Another study demonstrated that the addition of interferon-γ to ES cells increases the cellular sensitivity to TRAIL-mediated apoptosis via the upregulation of procaspase-8 [158–163]. Alterations in these pathways lead to enhanced tumor growth via the suppression of apoptosis. The inactivation of EWS/ETS could serve as a promising therapeutic target due to its role in tumorigenesis as well as its specificity for transformed cells alone. As mentioned earlier, CD99 is an important diagnostic factor for ESFT. In vitro studies suggest that the incubation of ES cells with an anti-CD99 antibody causes rapid cell aggregation and induces caspase-independent apoptosis. Additionally, anti-CD99 also increases the sensitivity of ESFT cells to chemotherapeutic agents [165,166]. Numerous small molecules targeting specific molecular pathways and kinases have been identified for the treatment of ES. These molecules have shown significant potential in various stages of the cell growth cycle. Combination treatment strategies with traditional chemotherapeutic agents and molecular targets have been suggested to synergistically arrest cell growth and reduce the chances of developing resistance among ES patients [167]. In a retrospective analysis of 72 patients diagnosed with ESFT, Kavalar et al. reported that the expression of EMA, NSE, CD99, TdT, bcl-2, p53, CD117, S-100, and CK MNF116 had no statistically significant impact on survival [168]. Tumor location was also not a significant prognostic factor. The age of the patient at the time of diagnosis and the presence of tumor necrosis were the only significant prognostic factors in the study [168].
Stem cell therapy
Recently, stem cells for ESFT have been identified and characterized. Suva et al. isolated a subpopulation of CD133+ tumor cells that displayed potential to initiate and sustain tumor growth [169]. This effect on tumor growth was possible via serial transplantation carried out in non-obese diabetic or severely immunocompromised mice. In vitro cell differentiation assays suggest that CD133+ cells retain the ability to distinguish between adipogenic, osteogenic, and chondrogenic lineages.
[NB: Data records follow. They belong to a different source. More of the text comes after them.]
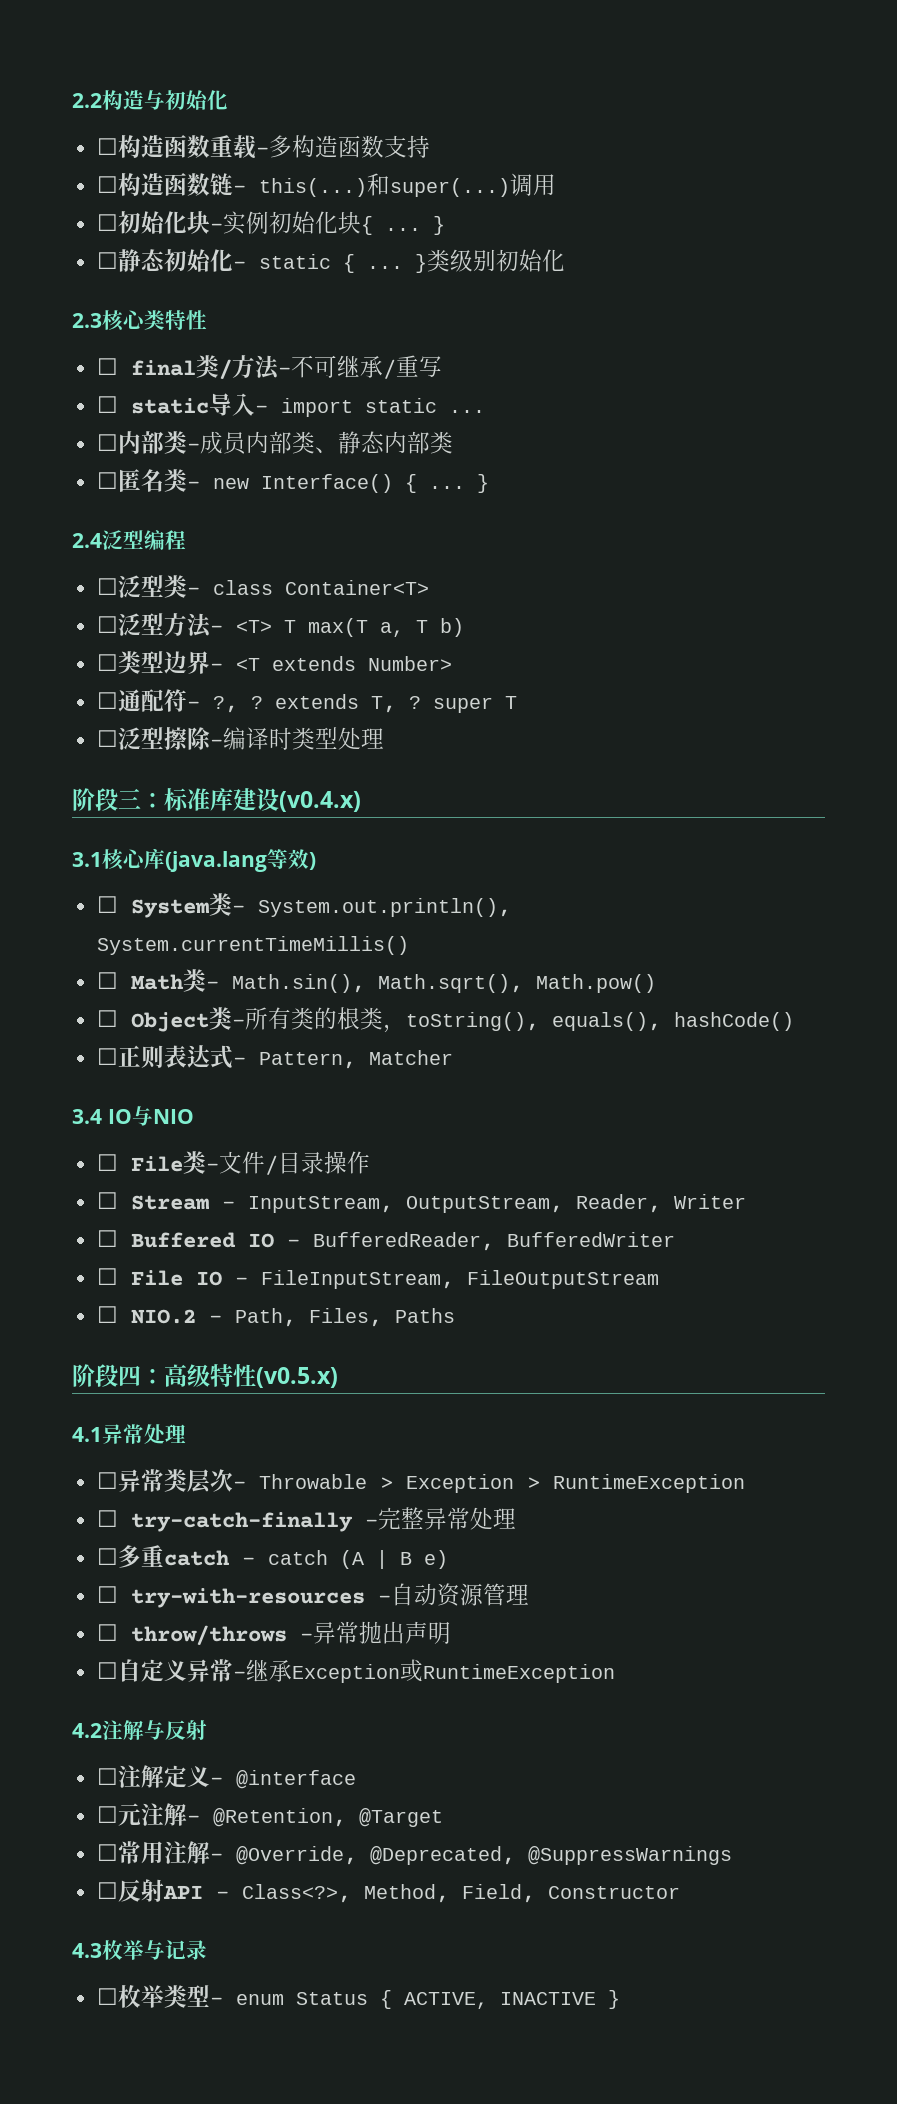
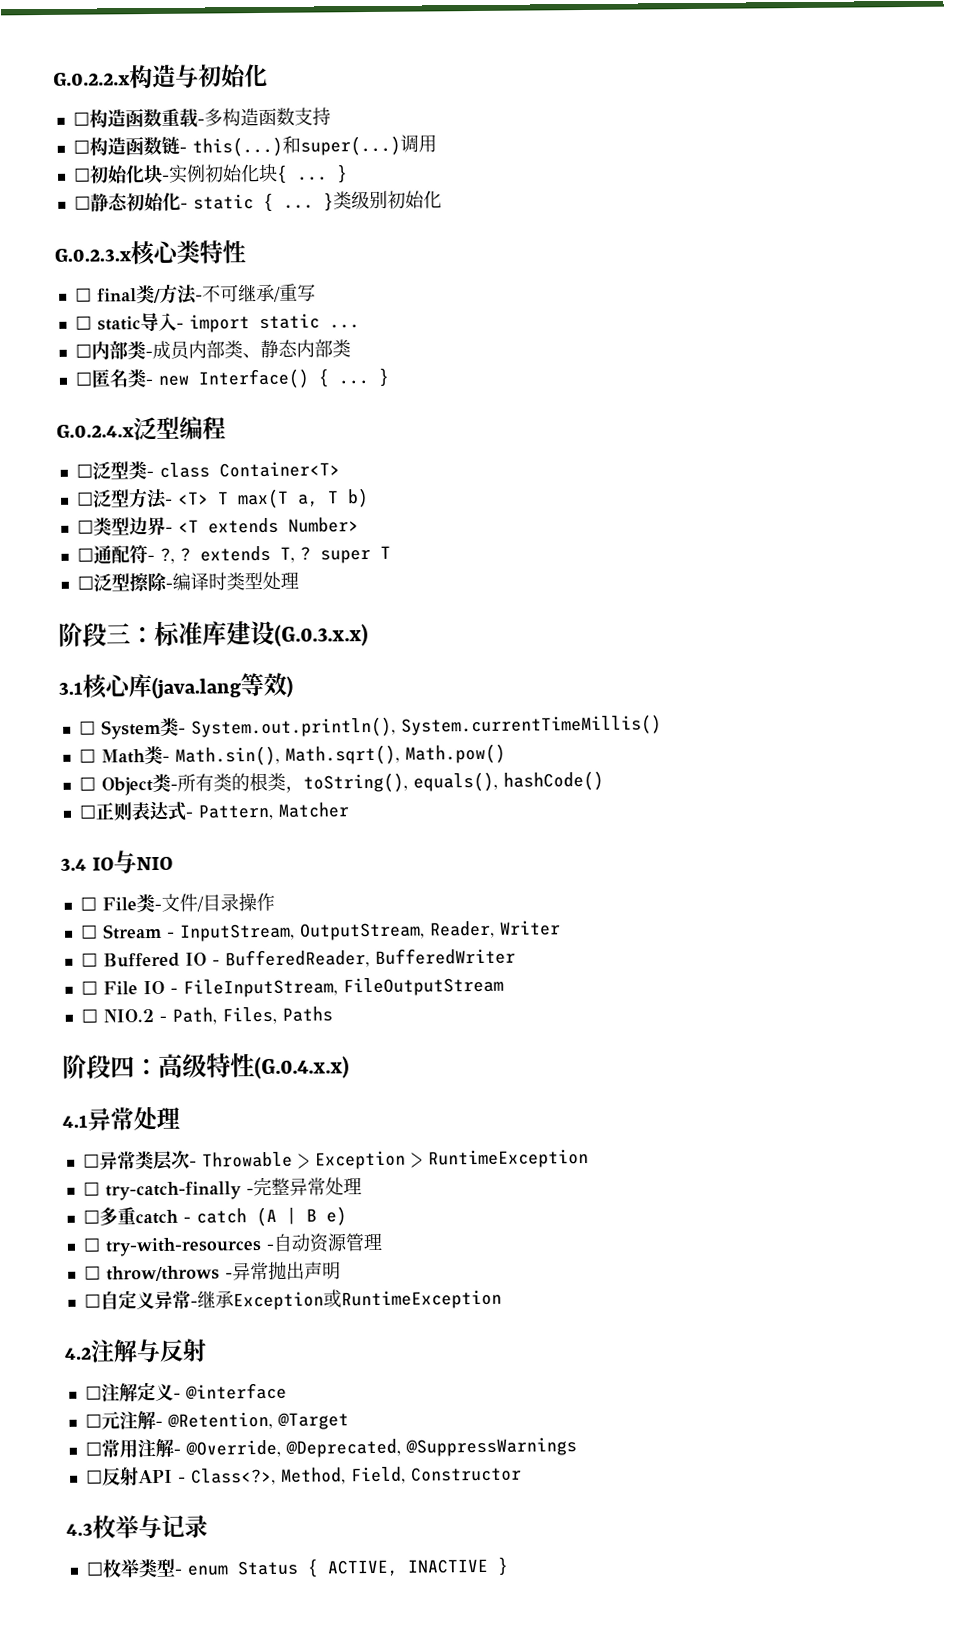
- 2.2构造与初始化
+ G.0.2.2.x构造与初始化
- 2.3核心类特性
+ G.0.2.3.x核心类特性
- 2.4泛型编程
+ G.0.2.4.x泛型编程
- 阶段三：标准库建设(v0.4.x)
+ 阶段三：标准库建设(G.0.3.x.x)
- 阶段四：高级特性(v0.5.x)
+ 阶段四：高级特性(G.0.4.x.x)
These properties are characteristic of mesenchymal stem cells. Higher levels of OCT4 and NANOG were observed in CD133+ cells as compared to CD133− cells, as analyzed via quantitative real-time polymerase chain reaction studies [169].
Conclusions
Traditional chemo- and radio-therapeutic targets remain the main treatment modalities for these 3 types of bone cancer. However, several limitations exist, including development of drug resistance, toxicity associated with high-dose therapies, non-selective receptor targeting, and inaccessibility of tumor sites. Current research is targeted toward providing essential prognostic and therapeutic factors that could increase survival in patients with primary bone tumors. The progressive efforts are directed toward molecular pathogenesis, cell biology, signal transduction pathways, and targeted radiotherapy. Promising developments in these areas could reduce the need for surgical interventions, thus improving the quality of life of patients with bone tumors.